Dank der jüngsten Fortschritte in der Nanotechnologie und Sequenzierungstechnik wird die DNA-Diagnostiktechnologie immer praktikabler und entwickelt sich rasant weiter. In diesen Nachweissystemen werden hauptsächlich PCR (insbesondere Echtzeit-PCR) und DNA-Sondenhybridisierungsverfahren verwendet. Wir sind der Meinung, dass der Nachweis von PCR-Produkten mit doppelsträngiger DNA (dsDNA) bequemer und wirkungsvoller ist als die DNA-Sondenhybridisierung. Das Zinkfingerprotein ist das wichtigste DNA-bindende Protein in der Natur und erkennt dsDNA sequenzspezifisch. Indem wir seine Aminosäuresequenz verändern, können wir es zudem so gestalten, dass es die gewünschte DNA-Sequenz bis zu einem gewissen Grad erkennt.
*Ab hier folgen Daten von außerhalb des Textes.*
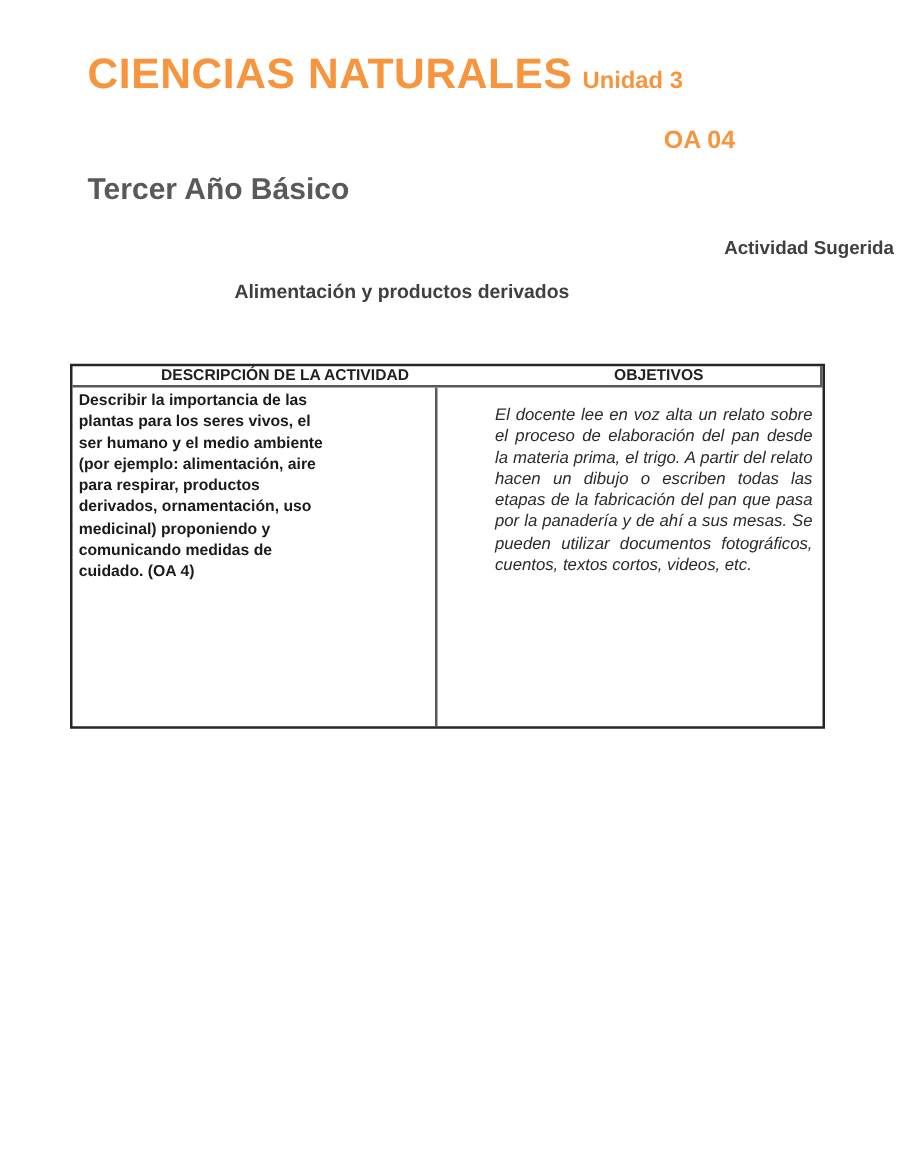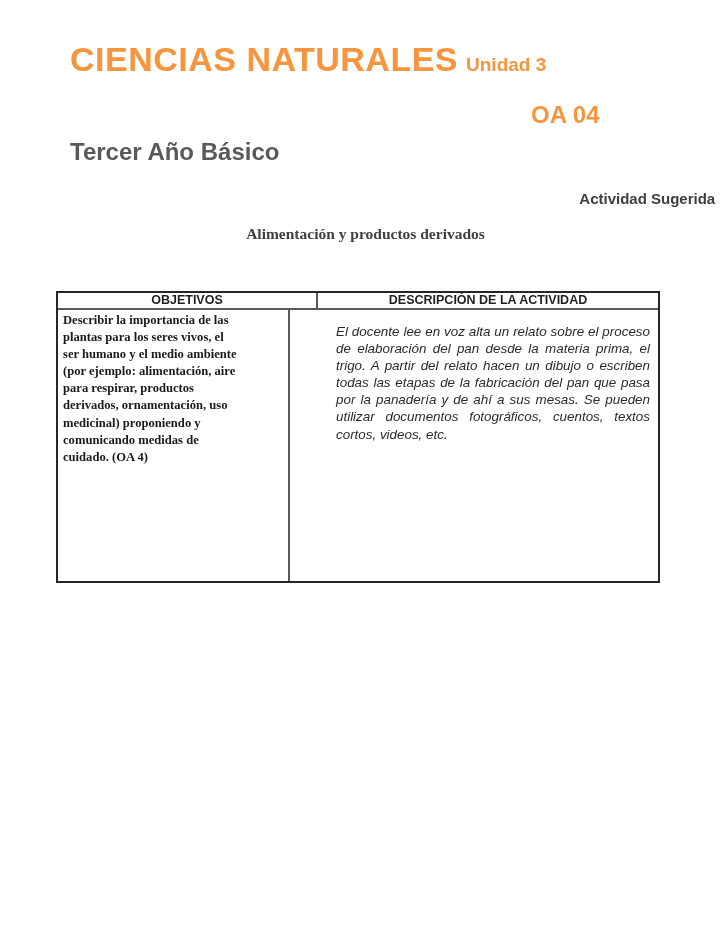--- a/index.html
+++ b/index.html
@@ -56,7 +56,7 @@
     top: 101px;
     font-family: "Liberation Sans", sans-serif;
     font-weight: bold;
-    font-size: 24px;
+    font-size: 20px;
     color: #F7953F;
     white-space: nowrap;
   }

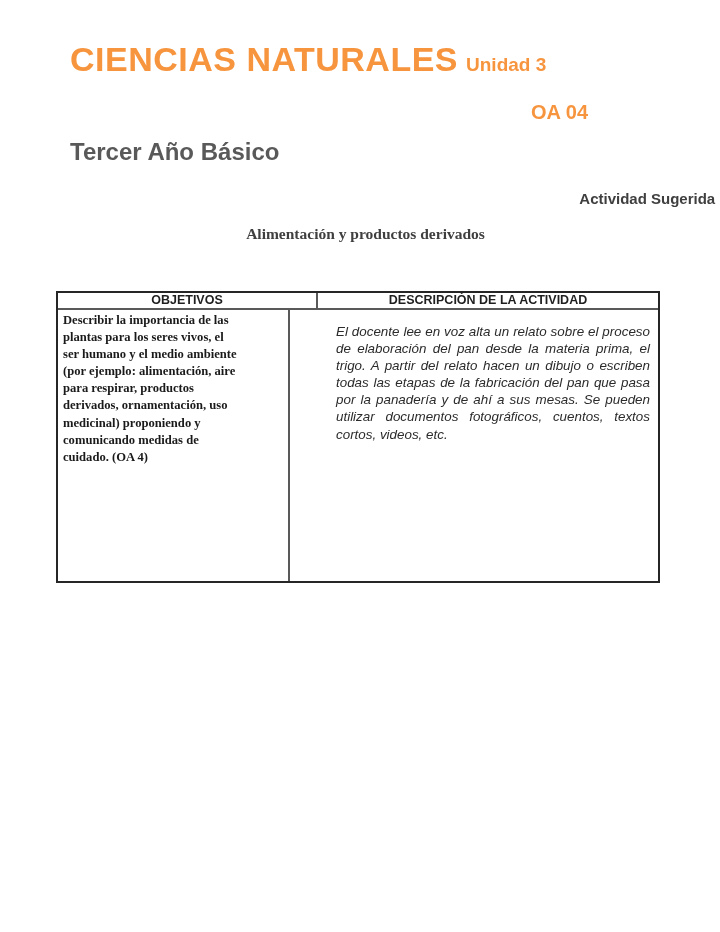--- a/index.html
+++ b/index.html
@@ -80,11 +80,10 @@
     top: 225px;
     width: 643px;
     text-align: center;
-    font-family: Liberation Serif, serif;
+    font-family: Liberation Sans, sans-serif;
     font-weight: bold;
     font-size: 15.5px;
     color: #3F3F3F;
-    padding-left: 44px;
   }
 
   

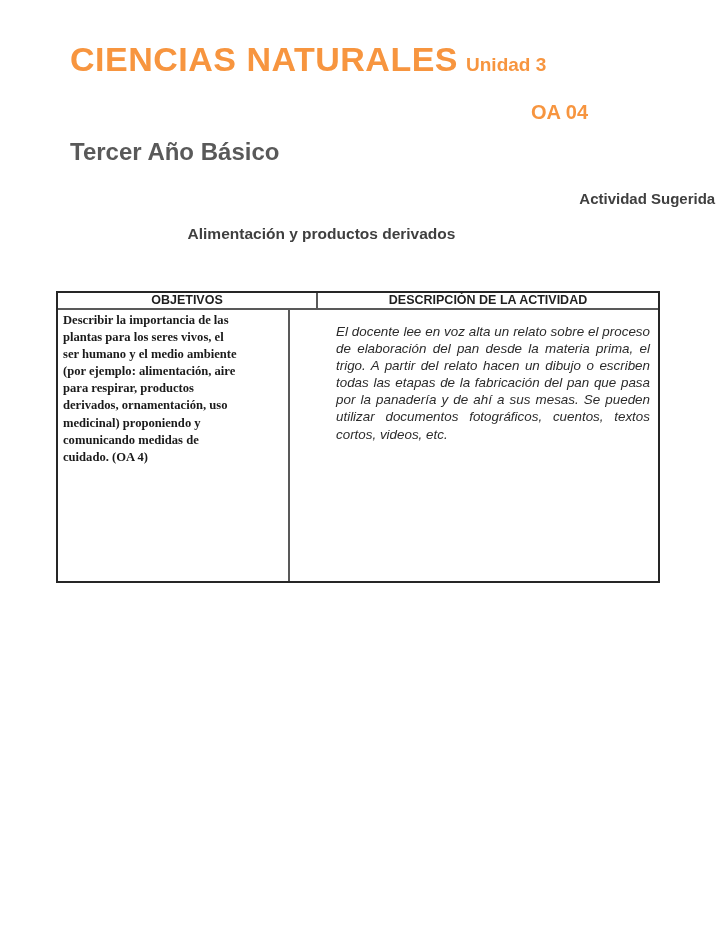--- a/index.html
+++ b/index.html
@@ -169,8 +169,8 @@
 
   <div class="obj-table">
     <div class="head-row">
+      <div class="head-cell right">DESCRIPCIÓN DE LA ACTIVIDAD</div>
       <div class="head-cell left">OBJETIVOS</div>
-      <div class="head-cell right">DESCRIPCIÓN DE LA ACTIVIDAD</div>
     </div>
     <div class="body-row">
       <div class="body-cell left">Describir la importancia de las

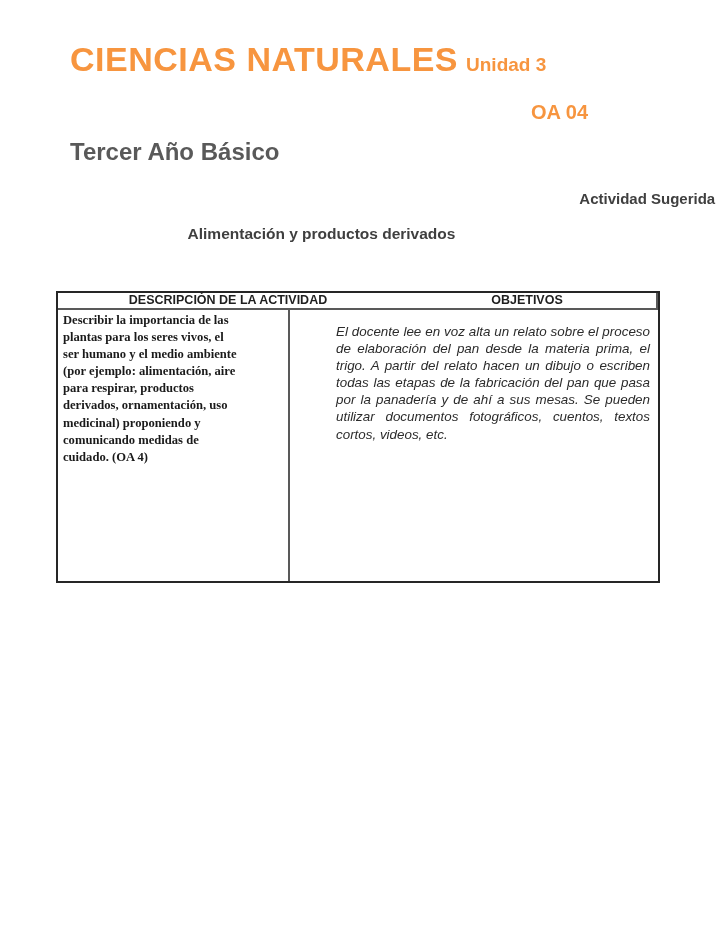--- a/index.html
+++ b/index.html
@@ -129,10 +129,10 @@
     box-sizing: border-box;
   }
   .body-cell.left {
-    width: 232px;
+    width: 292px;
     border-right: 2px solid #595959;
     padding: 2px 4px 2px 5px;
-    font-family: Liberation Serif, serif;
+    font-family: Liberation Sans, sans-serif;
     font-weight: bold;
     font-size: 12.6px;
     line-height: 17.1px;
Durch die Verwendung von Zinkfingerprotein als DNA-Nachweiselement lässt sich DNA einfach, genau und empfindlicher nachweisen. In dieser Übersicht wird der dsDNA-Nachweis mit Zinkfingerprotein beschrieben und mit neueren Hochtechnologien verglichen.

Haftungsausschluss: Dieser Abstract wurde mit Hilfe von Künstlicher Intelligenz übersetzt und wurde noch nicht überprüft oder verifiziert.